Gallegos did not respond to questions about which reforms Keller was implying were not meaningful to the community.

Barron Jones, a senior policy strategist with the American Civil Liberties Union of New Mexico, said “we all want to see the day when the monitor is no longer needed, and when our police department is the professional and trustworthy department the community deserves.”

“But, of course, that day is not here yet,” he added.

As for cost, Jones pointed out that, prior to the settlement agreement, the city was routinely paying out high-dollar settlements in lawsuits against the police department for excessive force. In the years leading up to the DOJ’s investigation and the settlement agreement, the city had spent at least $28 million on officer misconduct lawsuits. City attorneys have said that, since the reforms began, they are no longer seeing the same kinds of lawsuits.

“What we do know is the reform process is very costly; it costs money to bring departments into compliance with constitutional policing,” Jones said.

Furthermore, he said he worries that, if there were time limits on how long a city could be under monitoring, those who want to resist the effort would just “wait it out.”

The administration’s comments about the monitor and the reforms he is pushing are in contrast to those made months ago.

As recently as February, City Attorney Esteban Aguilar defended Ginger against those who said he was “changing the goalposts” or “prolonging the process for his own financial gain.”

“He’s an officer of the court, he represents the judge, and he is the eyes and ears. So he has a responsibility to accurately portray that information and communicate that,” Aguilar said at the time.

Gallegos also did not respond to questions about whether the city’s view of the monitor has changed.

“Nobody has suggested we are done with the reform process,” he said instead. “Chief (Harold) Medina has emphasized that a lot of progress has been made, but not necessarily acknowledged in monitoring reports. Nevertheless, Chief Medina has been candid about the need for continuous reform of our processes to ensure culture change is here to stay. Chief Medina has also highlighted many areas where the monitoring process has stifled his ability as Chief to put more resources toward fighting crime.”
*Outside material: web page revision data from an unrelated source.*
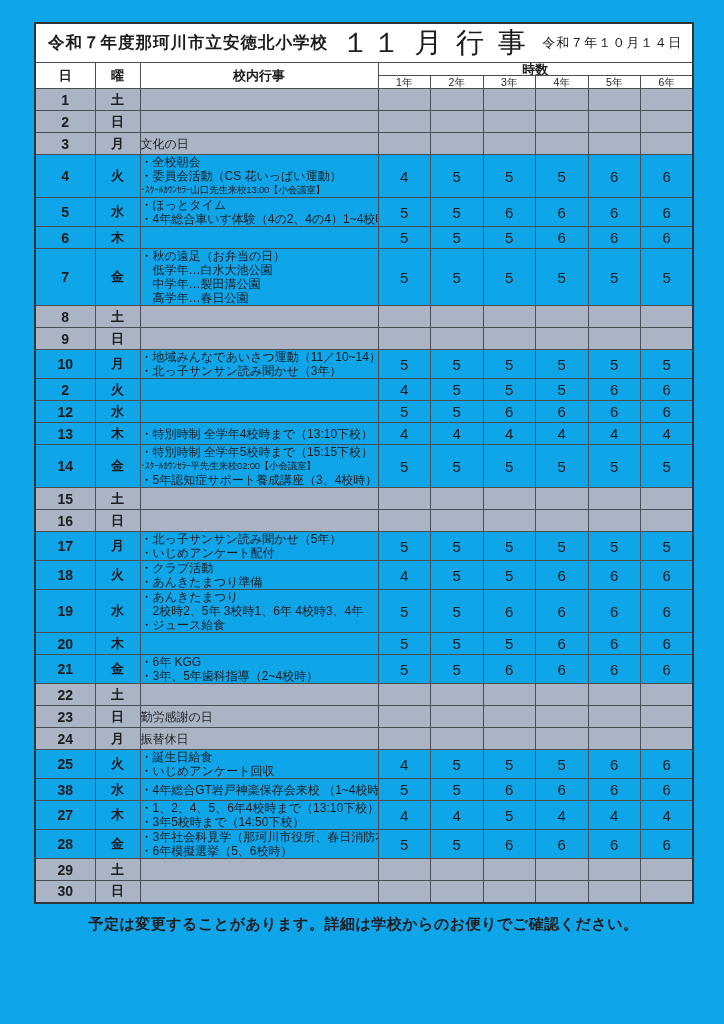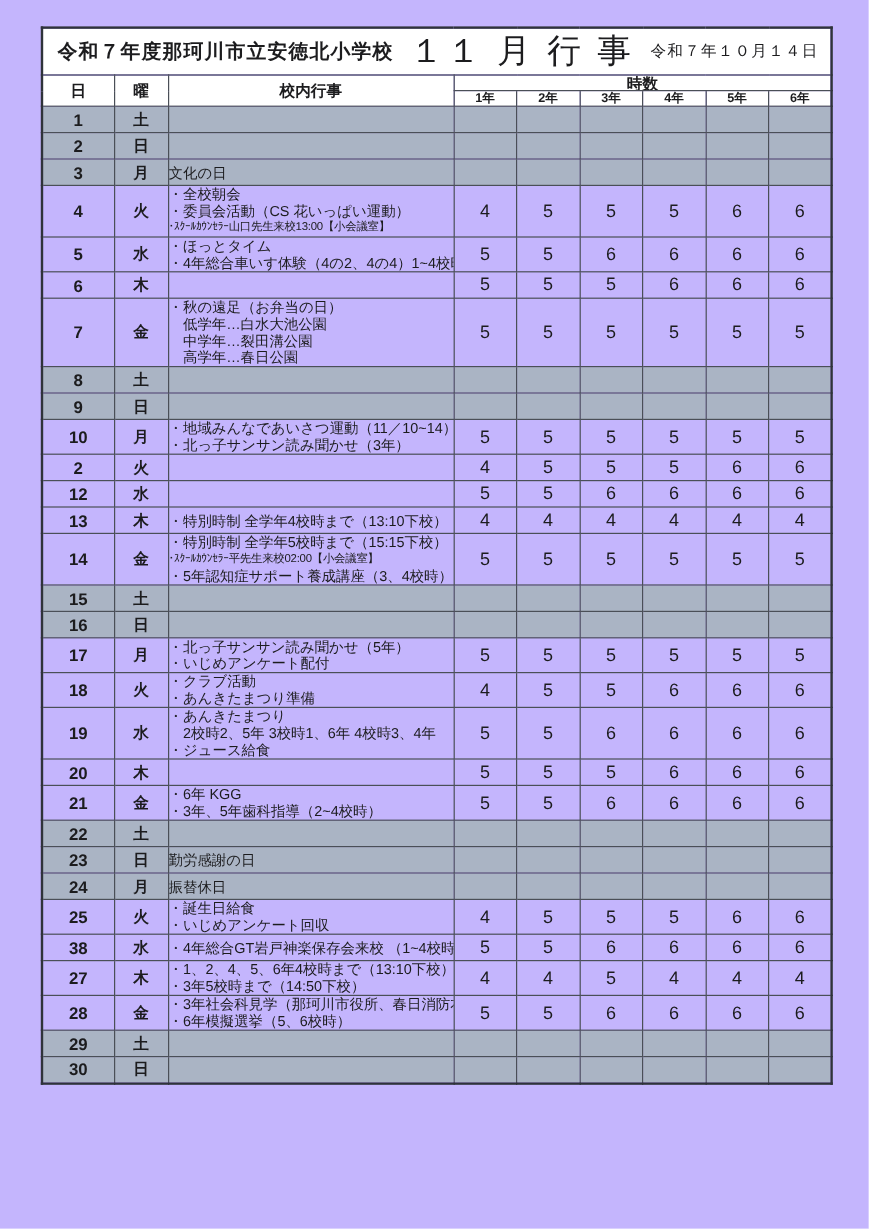"令和７年度那珂川市立安徳北小学校" .page { background: #c4b5fd -> #0ea5e9 }
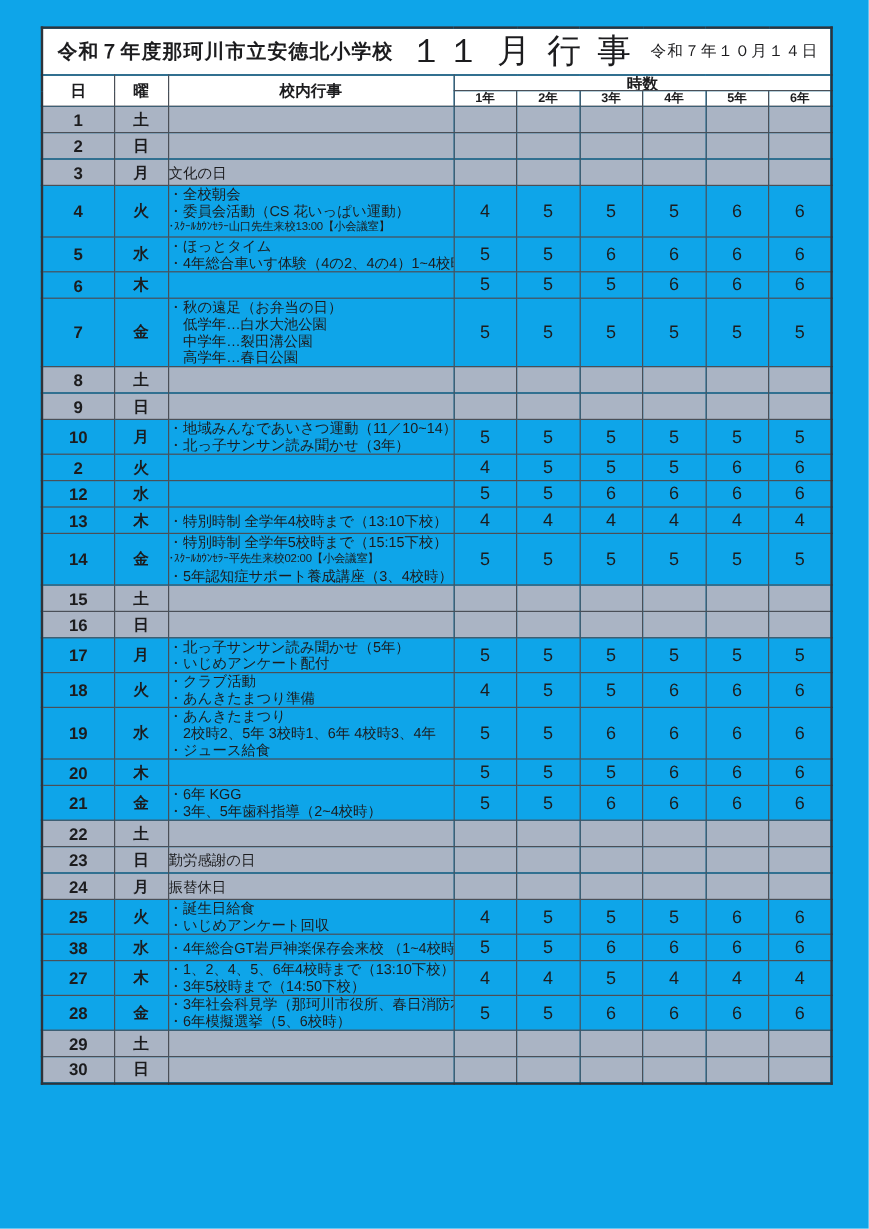"1年" tr.head-grades th { font-weight: 700 -> 400 }
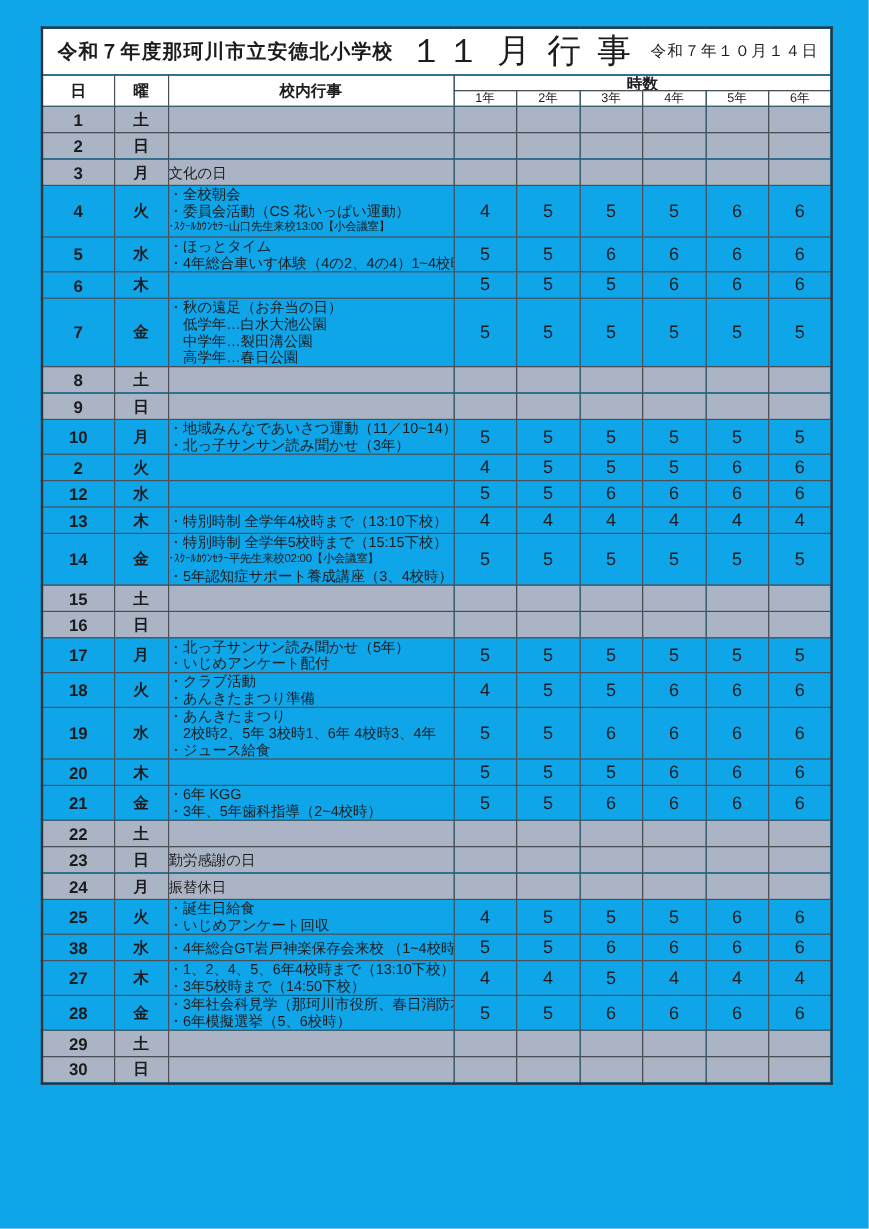"予定は変更することがあります。詳細は学校からのお便りでご確認ください。" div.footer-note { html: none -> <div>予定は変更することがあります。詳細は学校からのお便りでご確認ください。</div> }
In a statement, Medina said APD has made “tremendous progress” in changing the culture in the department.

“But the public also deserves a fully staffed police department that has the resources to focus on fighting crime,” he said. “The pendulum has swung too far in the wrong direction where officers do not feel supported. We need the local flexibility to ensure we can balance fighting crime while protecting the rights of all citizens.”